Meanwhile, cleanroom owners will increase their use of minienvironments and isolators for critical processes; and at the same time, resolve some of the operational problems with these enclosures—which, in 2003, included difficulty in obtaining low noise and vibration levels as well as tight temperature and humidity controls.
“Problems that are not evident today will be more readily visible with the use of independent monitoring systems in 2013,” says Mark Hemingway, vice president of mechanical engineering at Sterling Engineering Co. Inc. (Sturbridge, Mass.). “Sensors, computers and software will monitor, identify, record and analyze critical data in the environment itself, independent of the building management system.”
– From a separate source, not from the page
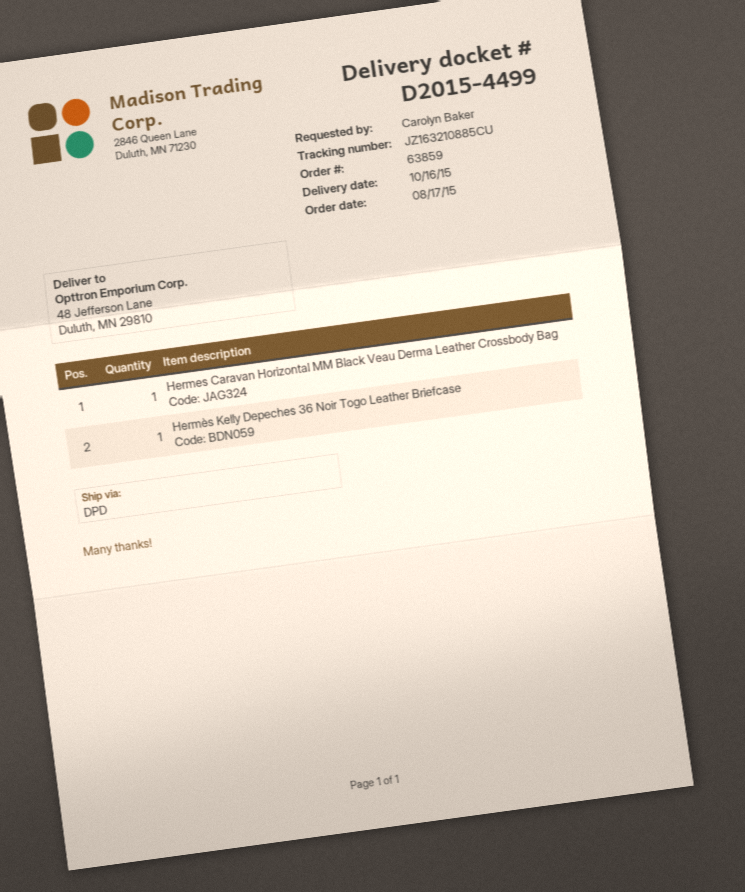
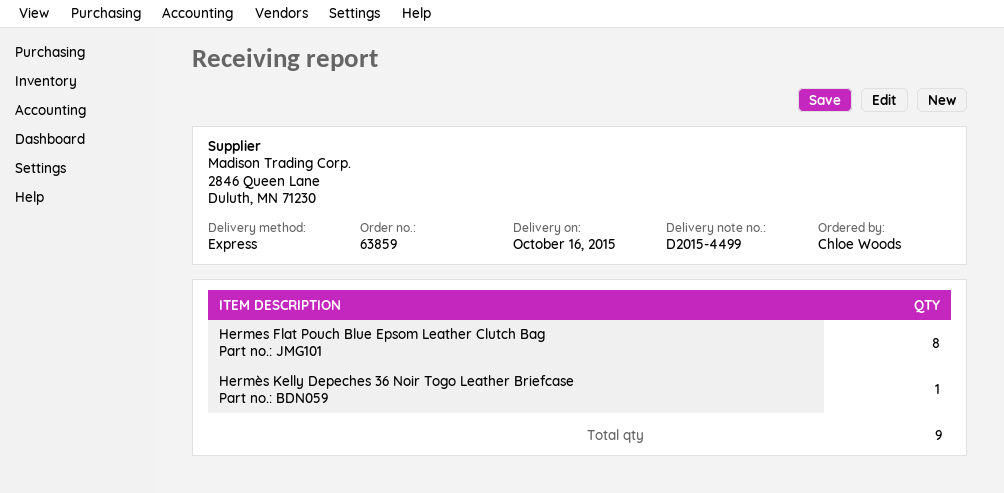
ordered by: Carolyn Baker -> Chloe Woods
shipping method: DPD -> express
Hermes Caravan Horizontal MM Black Veau Derma Leather Crossbody Bag: 1 -> none
Hermes Flat Pouch Blue Epsom Leather Clutch Bag: none -> 8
Nanotechnology will yield some of these monitoring systems, adds Ardmac's Murray. Extremely small monitoring devices will be designed and built directly into the product and processes as “continuous or selective monitoring mechanisms, incorporating the metrology to measure contaminants and their likely effects on the product or process.”
In both the cleanroom and minienvironment, contamination monitoring will move from daily and hourly readings to instantaneous results in 10 years' time. “Instead of having to go to a testing facility after scanning the room or minienvironment, cleanroom users want real-time monitoring results,” says O'Halloran. “Right now, there are some patented devices that can do real-time monitoring of particles and gases, but it will be a routine technology in 2013.”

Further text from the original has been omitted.